Detected change data:
BEGIN
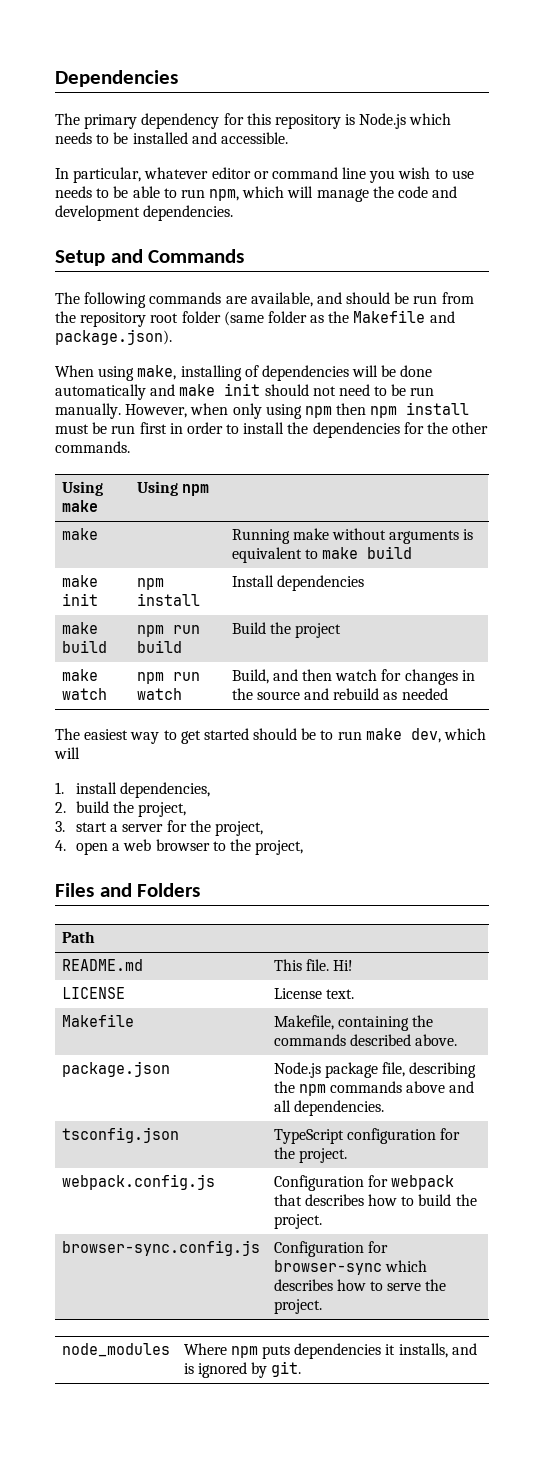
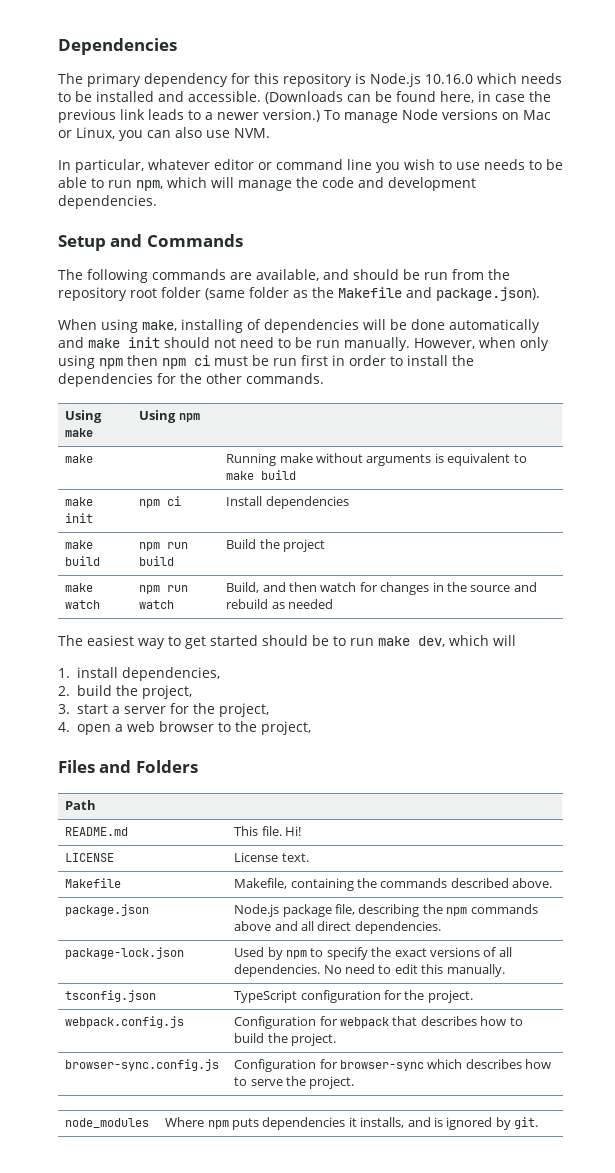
(407, 121) none -> [425,74,473,84] 10.16.0
(288, 138) none -> [265,91,551,104] [58,109,551,123] [58,127,270,141] (Downloads can be found here, in case the previous link leads to a newer version.) To manage Node versions on Mac or Linux, you can also use NVM.
[406,402,470,415] install -> [194,355,210,366] ci
[136,593,200,606] install -> [167,496,182,506] ci
[293,1100,384,1116] dependencies. -> [317,921,441,934] [65,947,185,959] [234,947,512,960] [234,964,505,977] direct dependencies. // package-lock.json | Used by npm to specify the exact versions of all dependencies. No need to edit this manually.

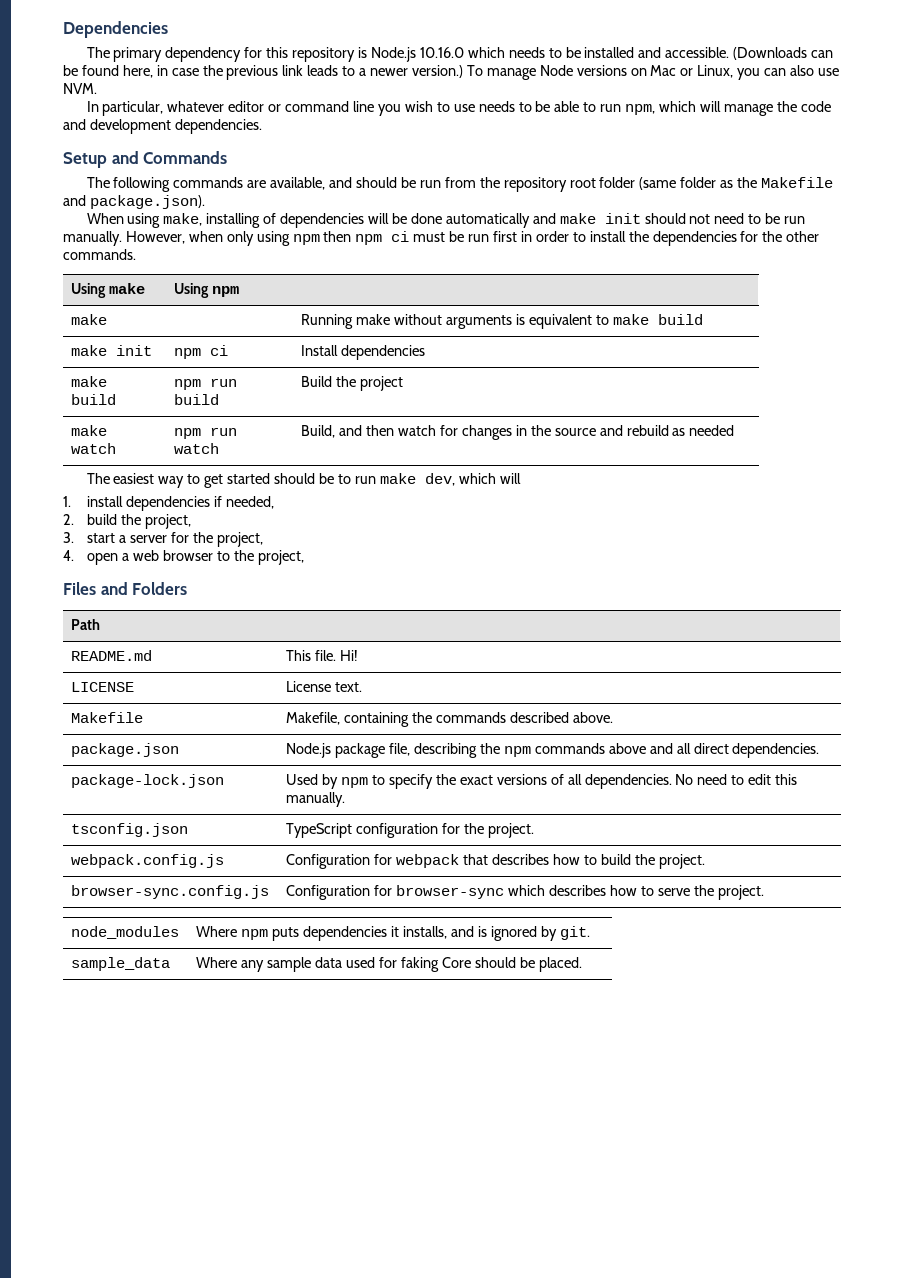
[122,667,221,681] dependencies, -> [126,496,275,511] dependencies if needed,
(539, 1123) none -> [71,957,171,971] [196,957,582,972] // sample_data | Where any sample data used for faking Core should be placed.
END
### Exercise directions:
Leave out the pictures and return, exactly as written, only the lines from the line with "[136,593,200,606] install ->" through the end of the records above.

### Solution to this task:
[136,593,200,606] install -> [167,496,182,506] ci
[293,1100,384,1116] dependencies. -> [317,921,441,934] [65,947,185,959] [234,947,512,960] [234,964,505,977] direct dependencies. // package-lock.json | Used by npm to specify the exact versions of all dependencies. No need to edit this manually.

[122,667,221,681] dependencies, -> [126,496,275,511] dependencies if needed,
(539, 1123) none -> [71,957,171,971] [196,957,582,972] // sample_data | Where any sample data used for faking Core should be placed.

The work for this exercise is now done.